The result? Due to implementation failures that were not anticipated, more people are likely to be harmed by Obamacare than helped; the administration is shown to be unable to fulfill its pledges and thus suspected of dishonesty and deceit.

Unless this is somehow fixed — and that means an easy and rewarding experience in finding insurance through the government; a plan to provide for the people in states that are not expanding Medicaid; and a sure way for  people whose policies are being withdrawn or cancelled to obtain equal or better coverage at equal or near equal cost — the credibility of the Administration is likely to collapse, destroying its ability to accomplish anything for the rest of the term, and handing a huge victory in the 2014 mid-term elections to the Republicans.

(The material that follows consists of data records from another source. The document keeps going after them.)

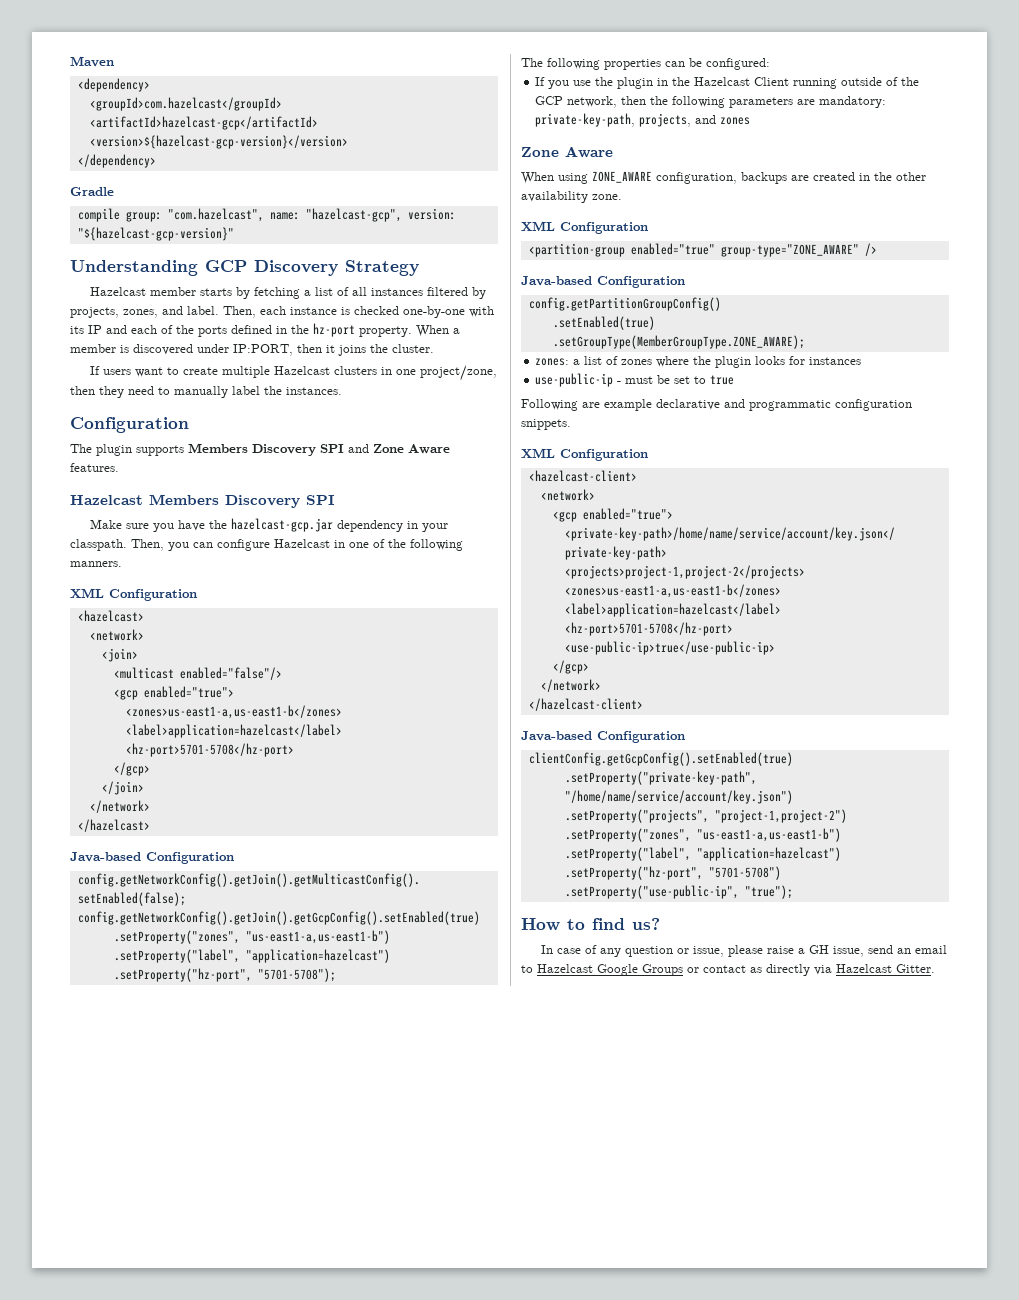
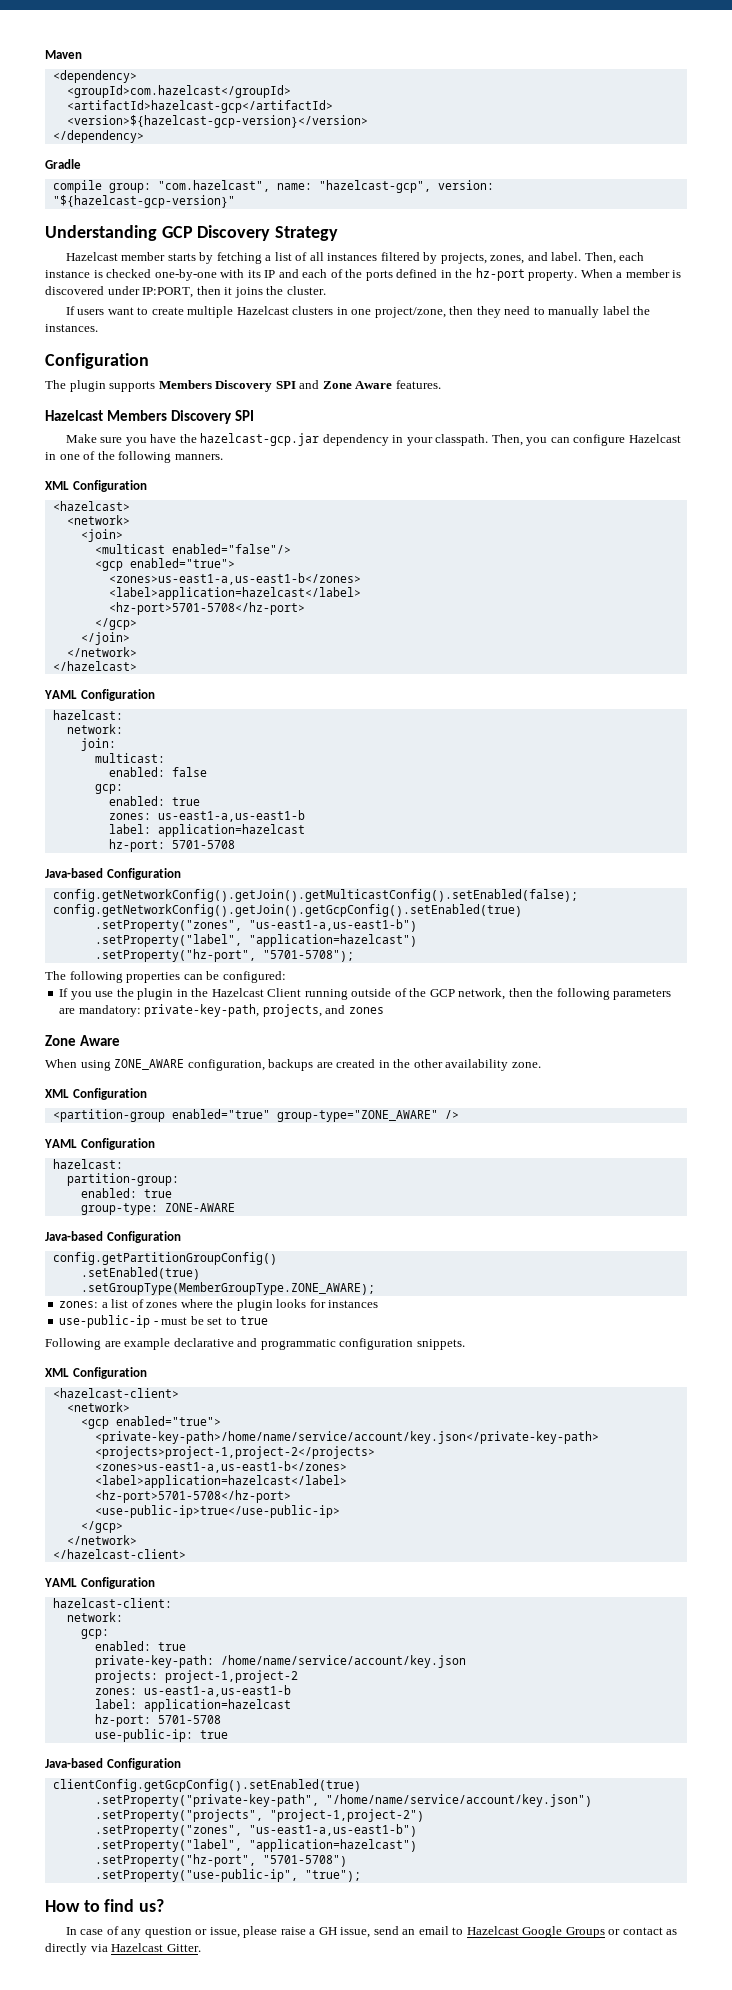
  </hazelcast>
+ YAML Configuration
+ hazelcast:
+ network:
+ join:
+ multicast:
+ enabled: false
+ gcp:
+ enabled: true
+ zones: us-east1-a,us-east1-b
+ label: application=hazelcast
+ hz-port: 5701-5708
  <partition-group enabled="true" group-type="ZONE_AWARE" />
+ YAML Configuration
+ hazelcast:
+ partition-group:
+ enabled: true
+ group-type: ZONE-AWARE
  </hazelcast-client>
+ YAML Configuration
+ hazelcast-client:
+ network:
+ gcp:
+ enabled: true
+ private-key-path: /home/name/service/account/key.json
+ projects: project-1,project-2
+ zones: us-east1-a,us-east1-b
+ label: application=hazelcast
+ hz-port: 5701-5708
+ use-public-ip: true

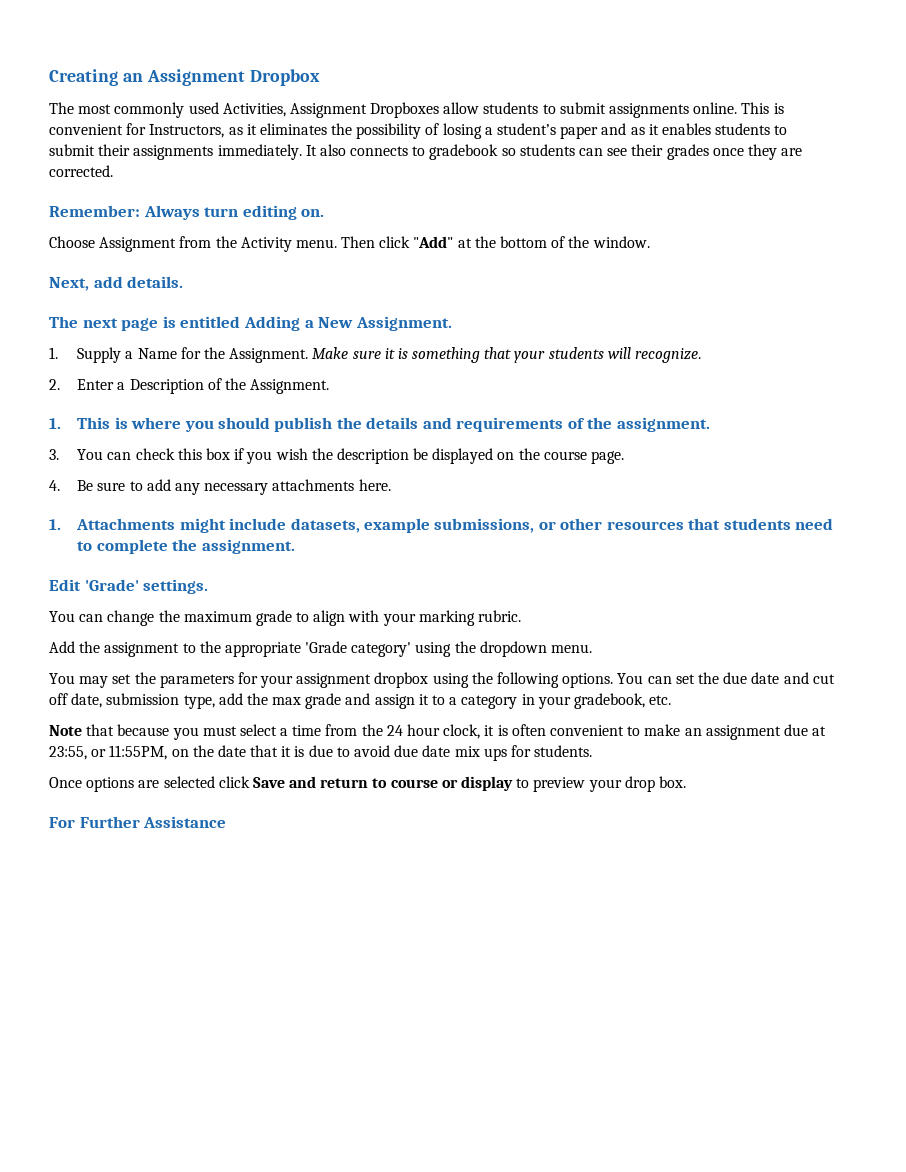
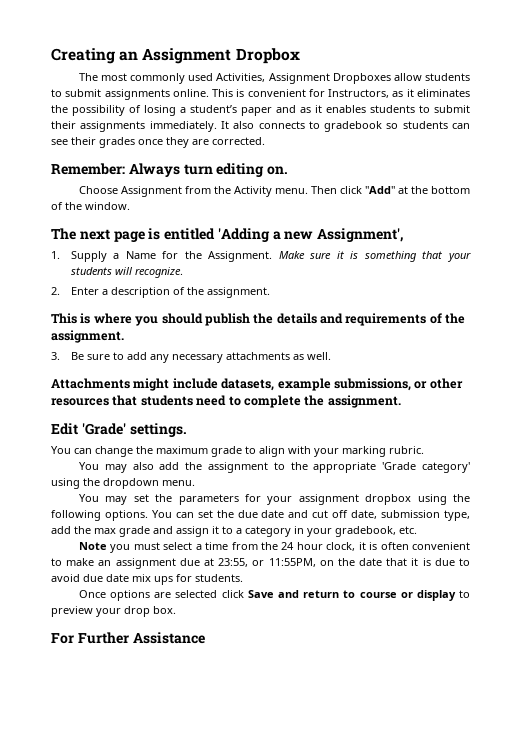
- Next, add details.
- The next page is entitled Adding a New Assignment.
+ The next page is entitled 'Adding a new Assignment',
- 2. Enter a Description of the Assignment.
- 1. This is where you should publish the details and requirements of the assignment.
+ 2. Enter a description of the assignment.
+ This is where you should publish the details and requirements of the assignment.
- 3. You can check this box if you wish the description be displayed on the course page.
- 4. Be sure to add any necessary attachments here.
- 1. Attachments might include datasets, example submissions, or other resources that students need to complete the assignment.
+ 3. Be sure to add any necessary attachments as well.
+ Attachments might include datasets, example submissions, or other resources that students need to complete the assignment.
- Add the assignment to the appropriate 'Grade category' using the dropdown menu.
+ You may also add the assignment to the appropriate 'Grade category' using the dropdown menu.
- Note that because you must select a time from the 24 hour clock, it is often convenient to make an assignment due at 23:55, or 11:55PM, on the date that it is due to avoid due date mix ups for students.
+ Note you must select a time from the 24 hour clock, it is often convenient to make an assignment due at 23:55, or 11:55PM, on the date that it is due to avoid due date mix ups for students.

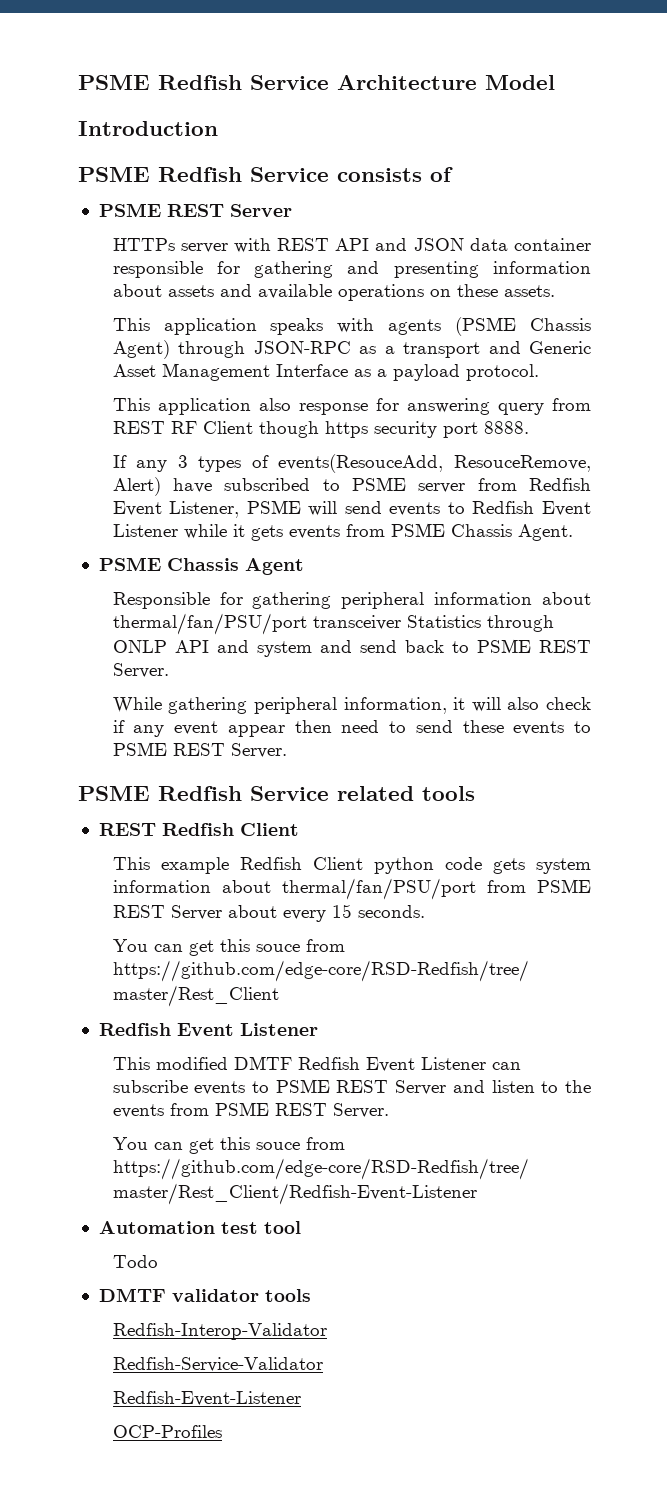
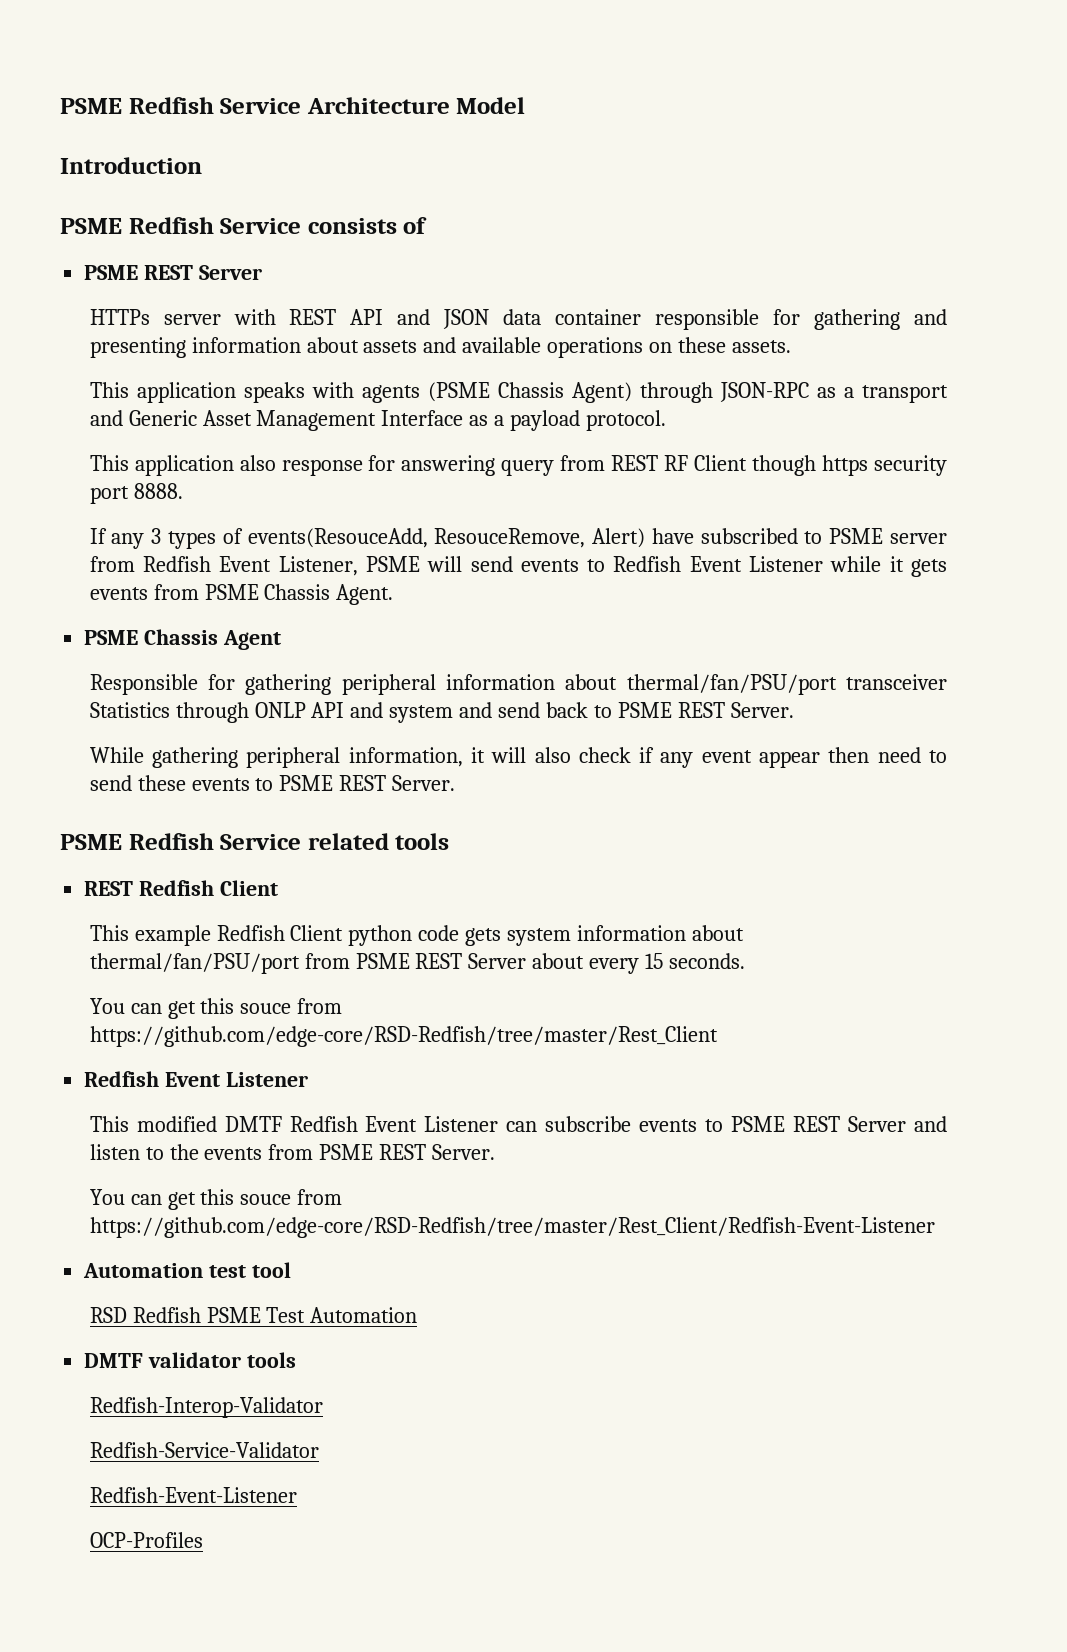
- Todo
+ RSD Redfish PSME Test Automation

Can it be done? I do not know. But this administration has often had a tin ear in dealing with Congress or in understanding the concerns of the American people. It is now paying the price. I worry that it may continue to pay for the next three years.

About jackgoldstone

Hazel Professor of Public Policy at George Mason University
This entry was posted in U.S. Politics and tagged , , , , . Bookmark the permalink.

1 Response to Obamacare meets Hilarycare

  1. Don says:

    Pundits have said that it is much easier to create a new benefit than to change one that already exists. They cite the creation of the Social Security system and Medicare as examples which, though they also had issues when they were first rolled out, provided new benefits and eventually became popular.

    As we face the challenges associated with the final stage of ACA implementation, some are resurrecting a proposition that was raised at least as early as 2009 if not earlier: Medicare for all. Cenk Uygur, writing an opinion piece in the Huffington Post on December 18, 2009 proposed just that, though the idea never gained much traction. During the November 8 episode of “Real Time with Bill Maher”, former Representative Anthony Weiner proposed using a phased approach to opening Medicare eligibility to all (stepping down the eligibility age in 10-year increments over a period of time). Then, on November 13, the editor of Blue Virginia wrote a piece entitled, “Is There Any Good Reason Why Dems Didn’t Just Do ‘Medicare for All’?”

    This got me to thinking – why not open Medicare eligibility to all over time? A phased implementation would ensure the system does not get overloaded. As younger subscribers enroll, the overall costs should decrease as Medicare is currently available only to the demographic (primarily those who are 65+) that has the most health concerns. According to the US Census Bureau’s 2012 Statistical Abstract, Medicare already covered 47.5 million people in 2010. If Medicare truly is a cost-effective health insurance alternative, then the market would bear that out. If not, then the expanded pool of potential subscribers would not enroll in large numbers and Medicare would continue, in large part, as before.

    We have already seen many very positive outcomes from the ACA; no more lifetime caps or exemptions for pre-existing conditions, children can stay on parents’ plans until age 26, etc. You have pointed out the implementation failures that potentially could harm more than help. What do you think about Medicare expansion? Could it possibly resolve some of the issues we presently face as ACA continues?